In what can be considered as a progressive move, the Federal Government has unveiled a sweeping plan to automate transactions across the entire foreign exchange market, a strategic response to the Naira’s alarming depreciation, which has now reached an unprecedented rate of 1,220 Naira to the US Dollar.
The announcement was made by the Minister of Finance and Coordinating Minister for the Economy, Wale Edun, during a high-profile panel session at the 29th Nigeria Economic Summit in Abuja.
Edun noted the gravity of the situation, emphasising that the automation initiative seeks to put an end to the rampant arbitrage and crack down on currency speculators who have been destabilising the Naira. This comprehensive approach will encompass all forex activities: from official transactions to the informal money-changers sector, where substantial arbitrage has persisted. Stricter monitoring will be imposed, and wrongdoers will face punitive measures.
As the Naira continues its descent, hitting an alarming exchange rate of 1,220 Naira per US Dollar in the black market, the urgency of these measures becomes evident. Merely three weeks ago, the US Dollar had breached the 1,000 Naira mark in the unregulated market.
Between September 27 and October 3, the parallel market held the Dollar at the 1,000 Naira level, while stability was observed in the investors and exporters (I&E) window.
While this is not the first time the Naira has faced volatility, the current downward trend appears to be sustained, with a concerning 25 percent devaluation over the past three weeks.
During the NESG summit, Minister Edun disclosed President Bola Tinubu’s signing of two pivotal executive orders. One of these orders facilitates the formal injection of cash into the economy to legally boost the money supply, while the other permits domestic issuance of foreign currency, encouraging foreign exchange provision from various sources.

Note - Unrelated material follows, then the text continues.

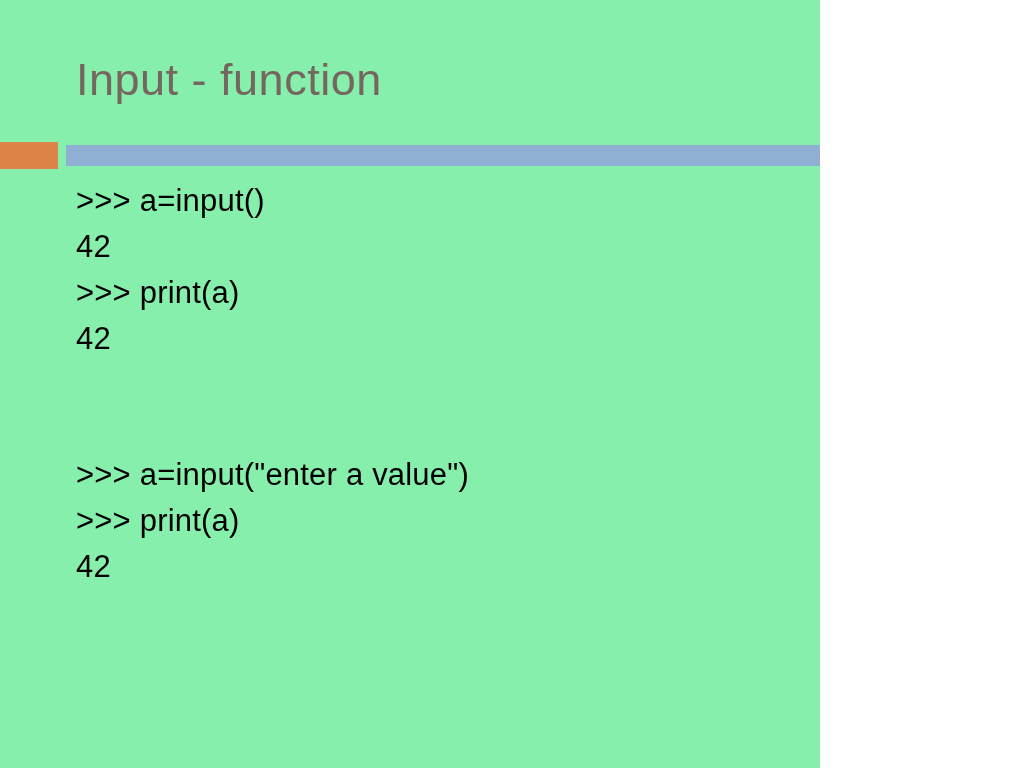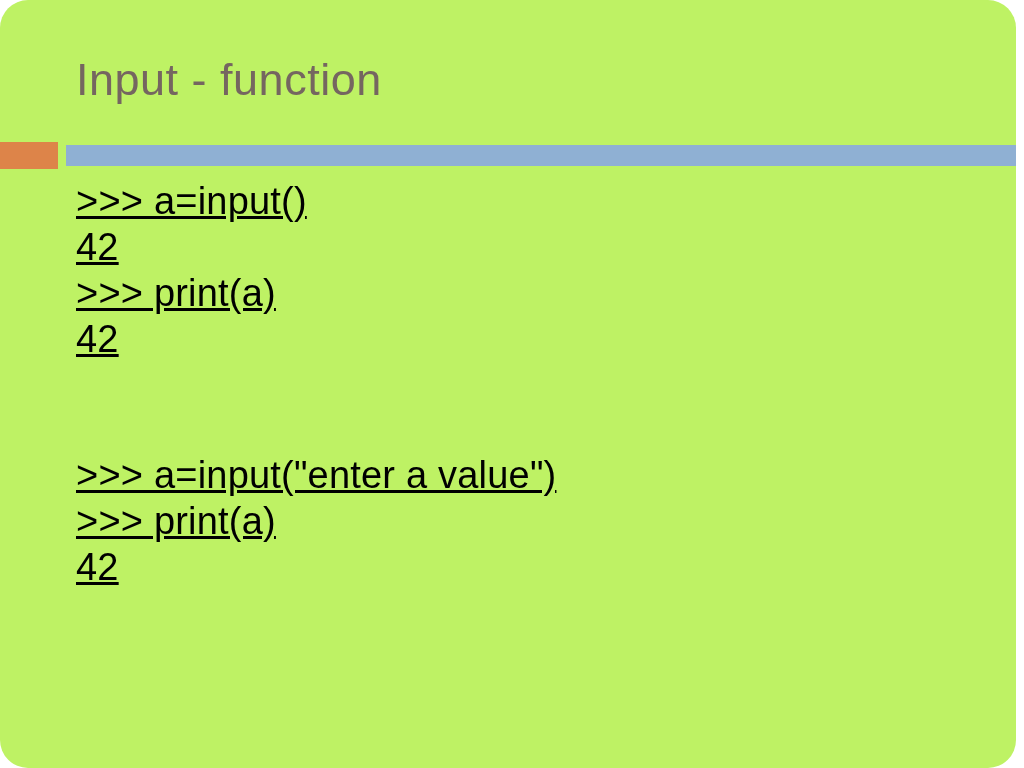"Input - function" .slide { background: #bef264 -> #86efac; border-radius: 28px -> none; width: 1016px -> 820px }
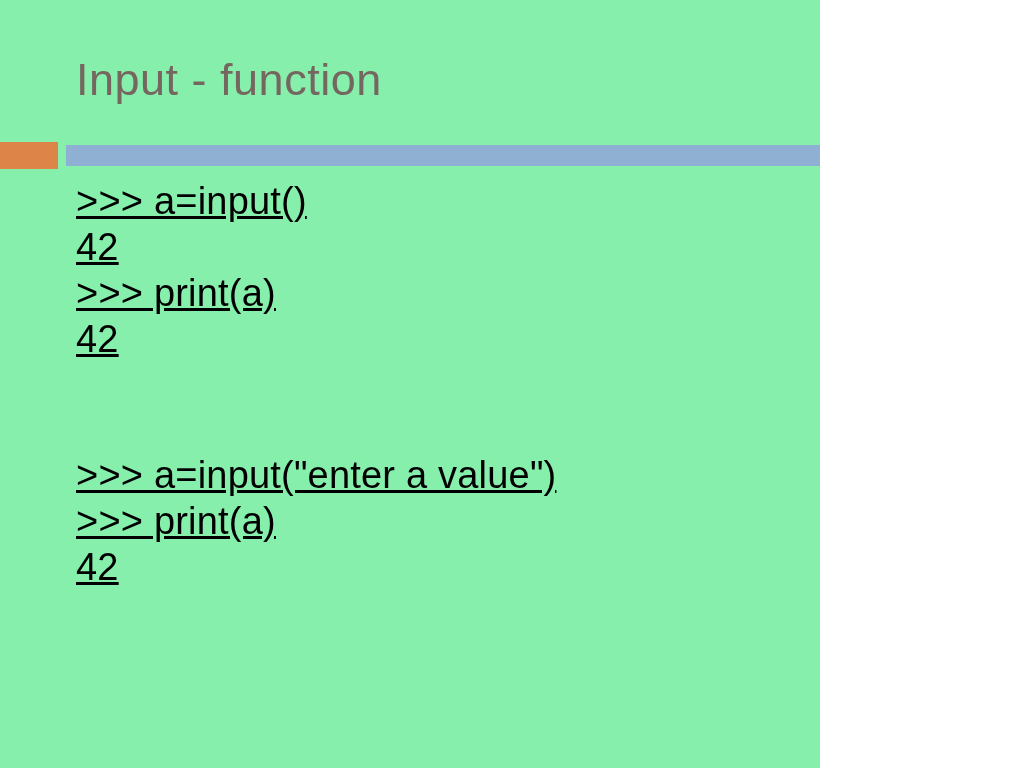">>> a=input()" .code-line { font-size: 38px -> 31px; text-decoration: underline -> none }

Edun also outlined a vision to streamline and revamp the foreign exchange market, ensuring that all legal and legitimate transactions operate within the authorities’ purview, within the formal foreign exchange market. Transactions outside these defined parameters will be classified as illegal and treated as criminal offenses, facing penalties.
President Tinubu, in a move to regain investor trust, has also vowed to address the backlog of foreign exchange contracts. He then guaranteed the fulfillment of all future foreign exchange contracts.
It is important to acknowledge that the Central Bank of Nigeria (CBN) had sold forward contracts to Nigerian businesses, pledging to provide Dollars at agreed-upon prices in the future. The CBN, however, had not settled these contracts since February 2023, leading to a substantial backlog, estimated to be around $3 billion, in addition to unsettled foreign investors’ contracts.
CBN Governor Yemi Cardoso affirmed the commitment to price stability, and laid out plans to establish a foreign exchange market that is transparent and predictable.